Geek Answers Handbook

Static Analysis API?

I'm interested in the static analysis tools that are. Rather, an API that is supported to allow me to write my own tools using these APIs. Over the past years, I have written dozens of my current classes that have carefully analyzed our source code (C ++) for various things. But one thing I want to know is the other available static analysis API. So

My question

  • What static analysis API are you using?
  • Why are you using it?
  • What is one thing you wrote with her?

As for me, my answers are:

What: I use the API to understand 4 C ++.

Why: I use it because:

  • The C API for it is a single header file (very small)
  • API C almost does not require memory management
  • I wrote a managed wrapper around it, so I can use C # with it!
  • The API is very small, but powerful in finding various things.

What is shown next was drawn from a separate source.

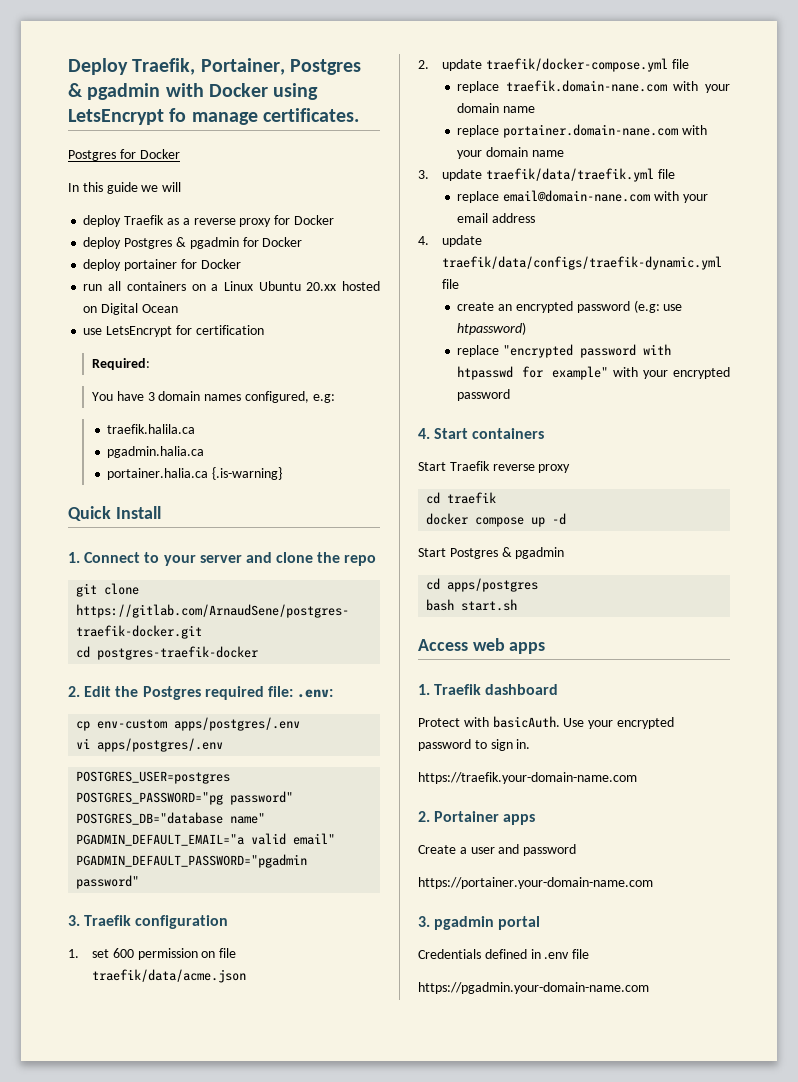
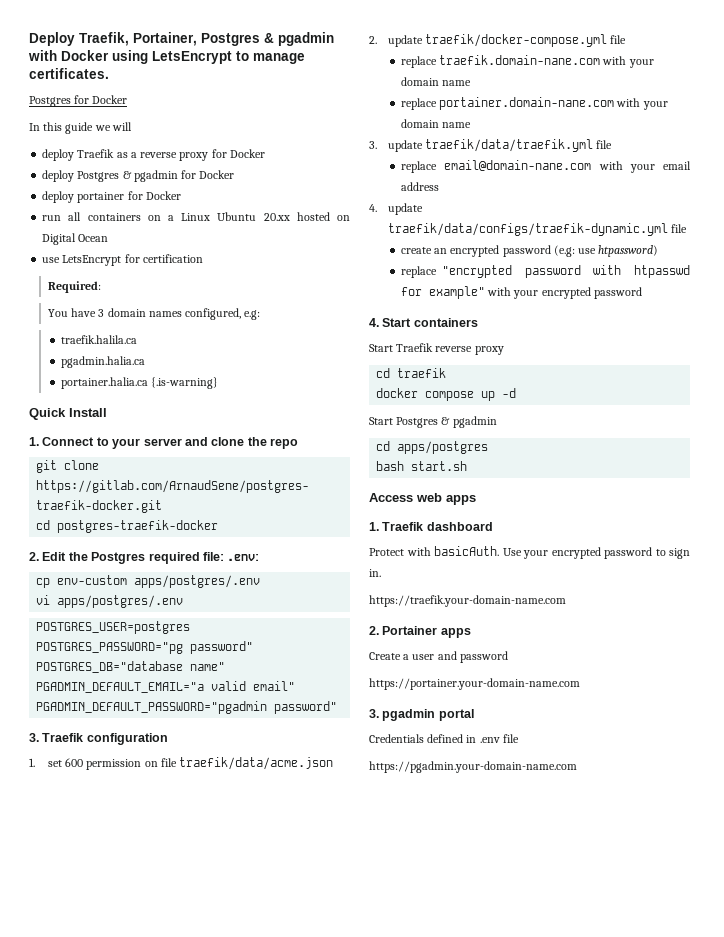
- Deploy Traefik, Portainer, Postgres & pgadmin with Docker using LetsEncrypt fo manage certificates.
+ Deploy Traefik, Portainer, Postgres & pgadmin with Docker using LetsEncrypt to manage certificates.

One tool: Well, last week I wrote a tool for a virtual function in a base class, and then for changing accessibility and all virtual overrides on derived classes. It would take me a week to do this manually. Using a tool that took me a very short time, I was able to change almost a thousand files with the click of a button. cool

Note: I also played with the C ++ code model, which is available in Visual Studio, and was successful at writing macros to target it.

Thank you and I look forward to any of your answers.

+4
source share
4 answers

Our DMS Software Reengineering Toolkit is a commercially available, versatile source code parsing / analysis / conversion tool for many languages, including C, C ++, C #, Java, COBOL, ...

It uses explicit langauge definitions (such as BNF) to control parsing machines to directly create AST; DMS supports several dialects for some languages. There are built-in analyzers to support the construction of symbol tables, management and anlaysis data flow, point analysis, character range analysis ...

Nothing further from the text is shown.